GIVEN INFORMATION Block Start
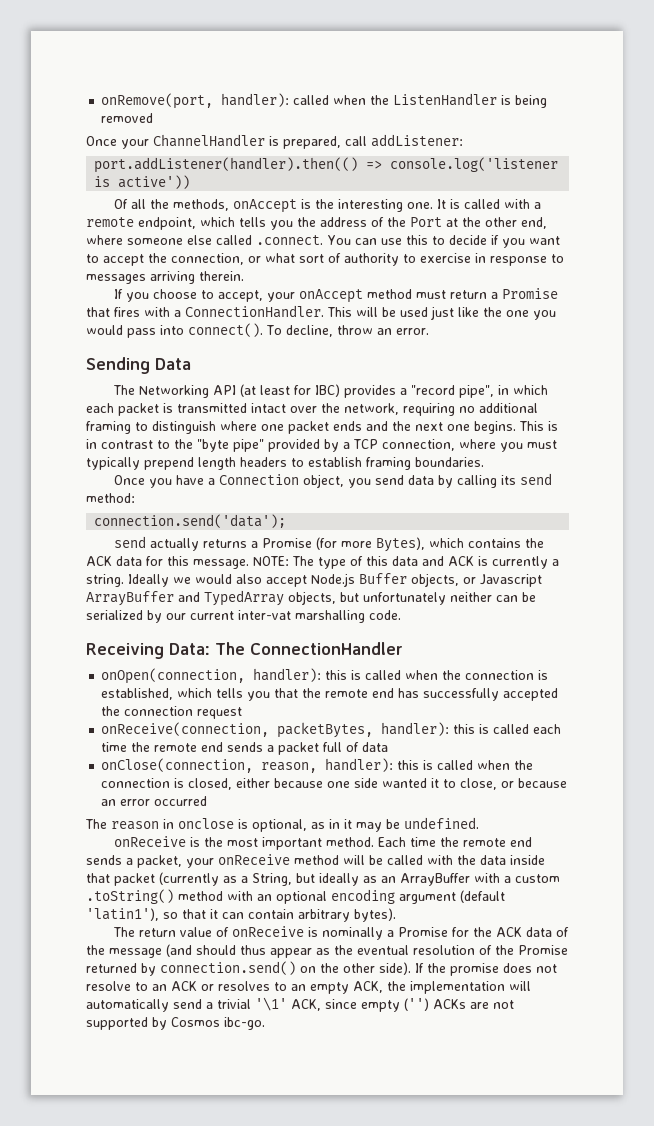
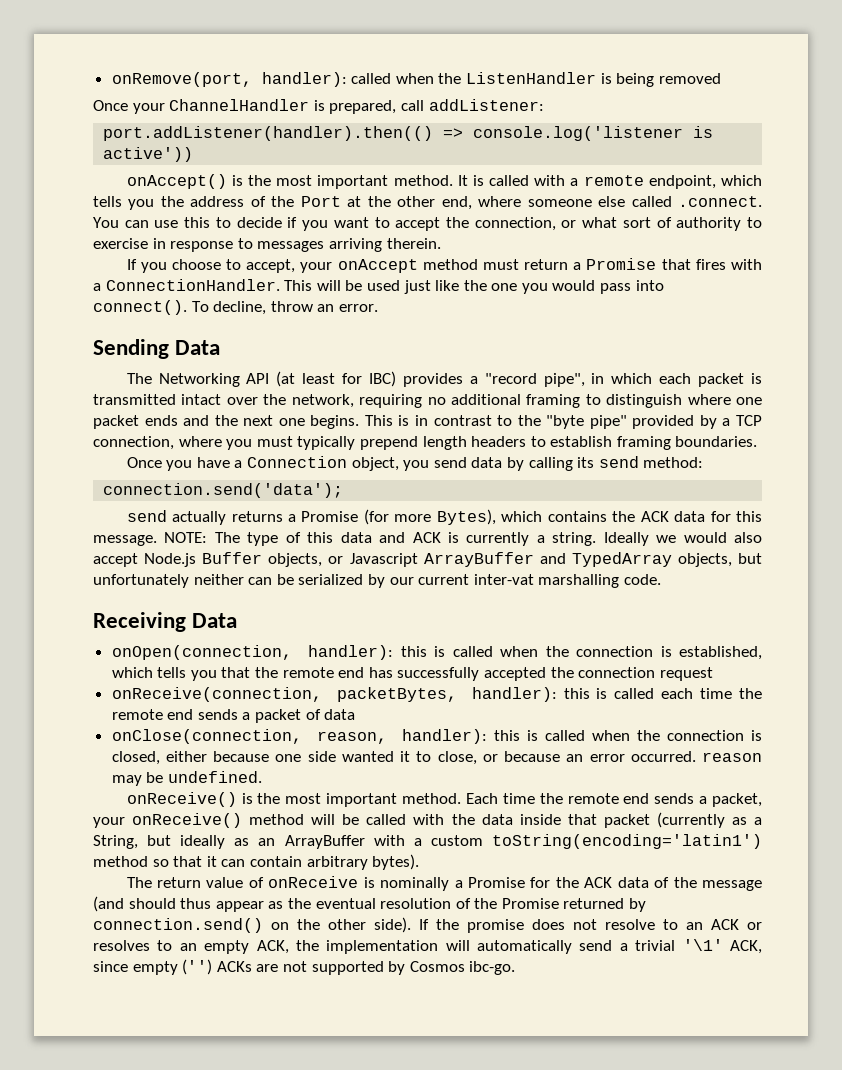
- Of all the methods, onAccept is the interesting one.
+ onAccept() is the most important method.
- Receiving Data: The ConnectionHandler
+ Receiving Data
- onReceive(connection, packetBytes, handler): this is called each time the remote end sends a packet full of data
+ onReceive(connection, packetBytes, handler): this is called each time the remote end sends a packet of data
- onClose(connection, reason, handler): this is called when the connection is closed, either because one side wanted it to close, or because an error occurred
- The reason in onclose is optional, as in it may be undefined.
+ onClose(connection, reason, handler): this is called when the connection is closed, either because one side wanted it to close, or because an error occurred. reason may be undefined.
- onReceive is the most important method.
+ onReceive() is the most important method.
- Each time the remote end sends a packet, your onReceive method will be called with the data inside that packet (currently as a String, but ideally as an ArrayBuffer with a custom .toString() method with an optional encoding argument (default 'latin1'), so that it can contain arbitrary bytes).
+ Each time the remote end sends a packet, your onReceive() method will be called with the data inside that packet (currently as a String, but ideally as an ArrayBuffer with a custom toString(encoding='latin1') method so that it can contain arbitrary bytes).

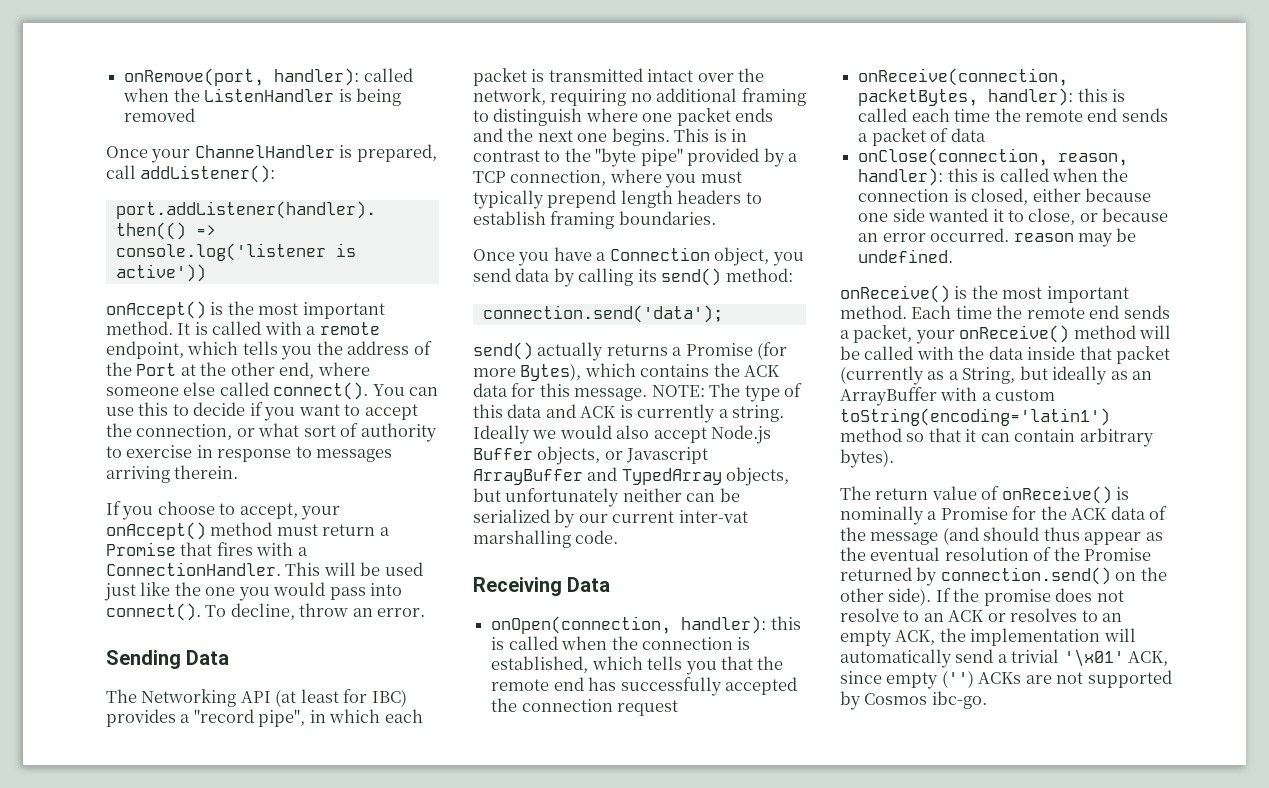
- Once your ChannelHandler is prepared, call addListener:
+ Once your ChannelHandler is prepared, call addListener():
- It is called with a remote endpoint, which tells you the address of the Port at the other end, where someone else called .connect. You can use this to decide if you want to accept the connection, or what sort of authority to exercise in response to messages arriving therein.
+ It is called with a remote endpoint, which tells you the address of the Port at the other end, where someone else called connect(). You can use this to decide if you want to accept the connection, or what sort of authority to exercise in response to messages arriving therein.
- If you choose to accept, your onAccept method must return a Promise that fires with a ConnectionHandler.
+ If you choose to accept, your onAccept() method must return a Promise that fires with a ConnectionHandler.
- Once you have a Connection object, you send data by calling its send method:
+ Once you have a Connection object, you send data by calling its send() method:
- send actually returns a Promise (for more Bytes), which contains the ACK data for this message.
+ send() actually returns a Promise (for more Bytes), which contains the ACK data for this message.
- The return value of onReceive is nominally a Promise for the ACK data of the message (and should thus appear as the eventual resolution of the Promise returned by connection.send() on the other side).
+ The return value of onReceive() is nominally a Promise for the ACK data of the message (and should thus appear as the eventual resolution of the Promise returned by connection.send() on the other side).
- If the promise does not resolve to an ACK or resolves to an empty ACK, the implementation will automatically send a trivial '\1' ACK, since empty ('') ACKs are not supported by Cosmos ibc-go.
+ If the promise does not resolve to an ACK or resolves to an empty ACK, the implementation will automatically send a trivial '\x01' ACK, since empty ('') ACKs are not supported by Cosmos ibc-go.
GIVEN INFORMATION Block End
GIVEN INFORMATION Block Start
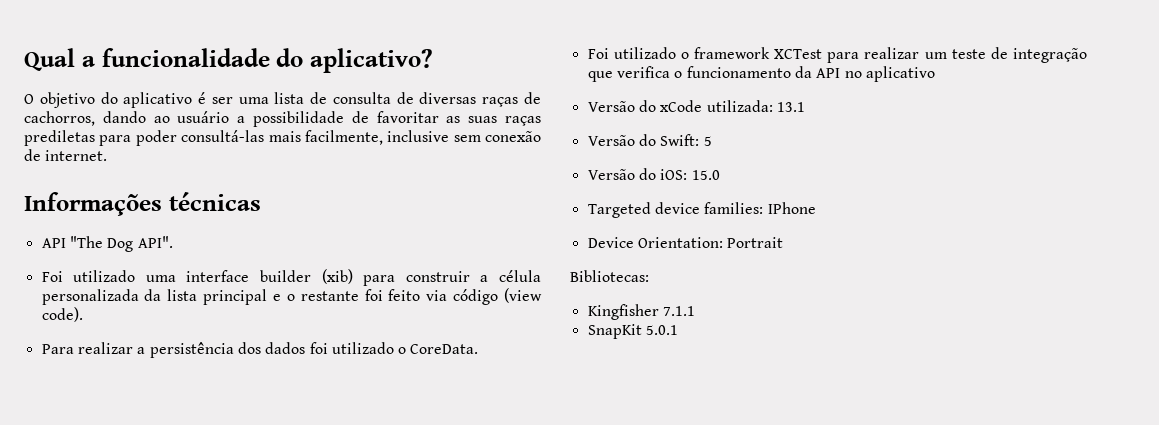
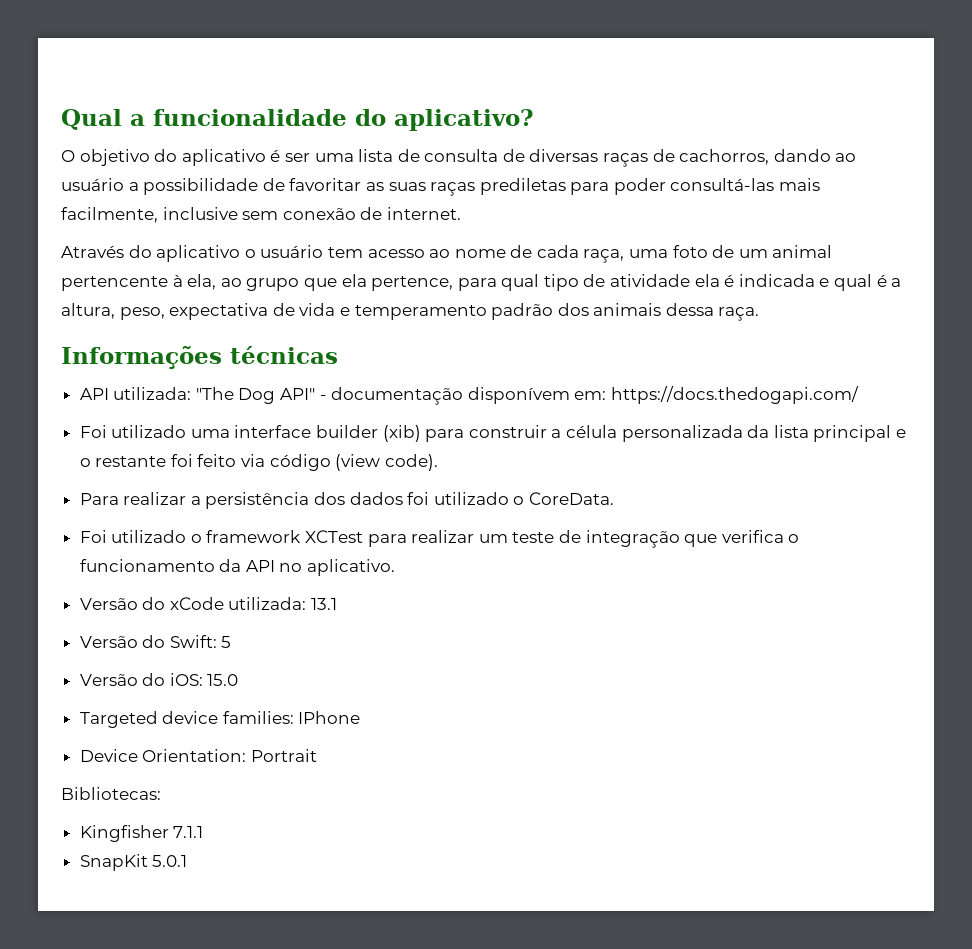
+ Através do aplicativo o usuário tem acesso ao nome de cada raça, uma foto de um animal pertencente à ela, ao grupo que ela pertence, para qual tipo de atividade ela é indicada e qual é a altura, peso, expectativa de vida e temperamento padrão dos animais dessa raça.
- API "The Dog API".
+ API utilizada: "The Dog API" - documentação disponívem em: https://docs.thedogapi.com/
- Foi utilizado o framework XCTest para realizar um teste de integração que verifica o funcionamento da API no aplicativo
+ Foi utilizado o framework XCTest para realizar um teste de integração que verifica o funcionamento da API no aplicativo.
GIVEN INFORMATION Block End
▸ DESCRIPTION OF THE TASK
Above are records; repeat only the lines from the line with "onAccept() is the most important method." through the line with "- It is called", and leave pictures out.

▸ WORKED SOLUTION
+ onAccept() is the most important method.
- Receiving Data: The ConnectionHandler
+ Receiving Data
- onReceive(connection, packetBytes, handler): this is called each time the remote end sends a packet full of data
+ onReceive(connection, packetBytes, handler): this is called each time the remote end sends a packet of data
- onClose(connection, reason, handler): this is called when the connection is closed, either because one side wanted it to close, or because an error occurred
- The reason in onclose is optional, as in it may be undefined.
+ onClose(connection, reason, handler): this is called when the connection is closed, either because one side wanted it to close, or because an error occurred. reason may be undefined.
- onReceive is the most important method.
+ onReceive() is the most important method.
- Each time the remote end sends a packet, your onReceive method will be called with the data inside that packet (currently as a String, but ideally as an ArrayBuffer with a custom .toString() method with an optional encoding argument (default 'latin1'), so that it can contain arbitrary bytes).
+ Each time the remote end sends a packet, your onReceive() method will be called with the data inside that packet (currently as a String, but ideally as an ArrayBuffer with a custom toString(encoding='latin1') method so that it can contain arbitrary bytes).

- Once your ChannelHandler is prepared, call addListener:
+ Once your ChannelHandler is prepared, call addListener():
- It is called with a remote endpoint, which tells you the address of the Port at the other end, where someone else called .connect. You can use this to decide if you want to accept the connection, or what sort of authority to exercise in response to messages arriving therein.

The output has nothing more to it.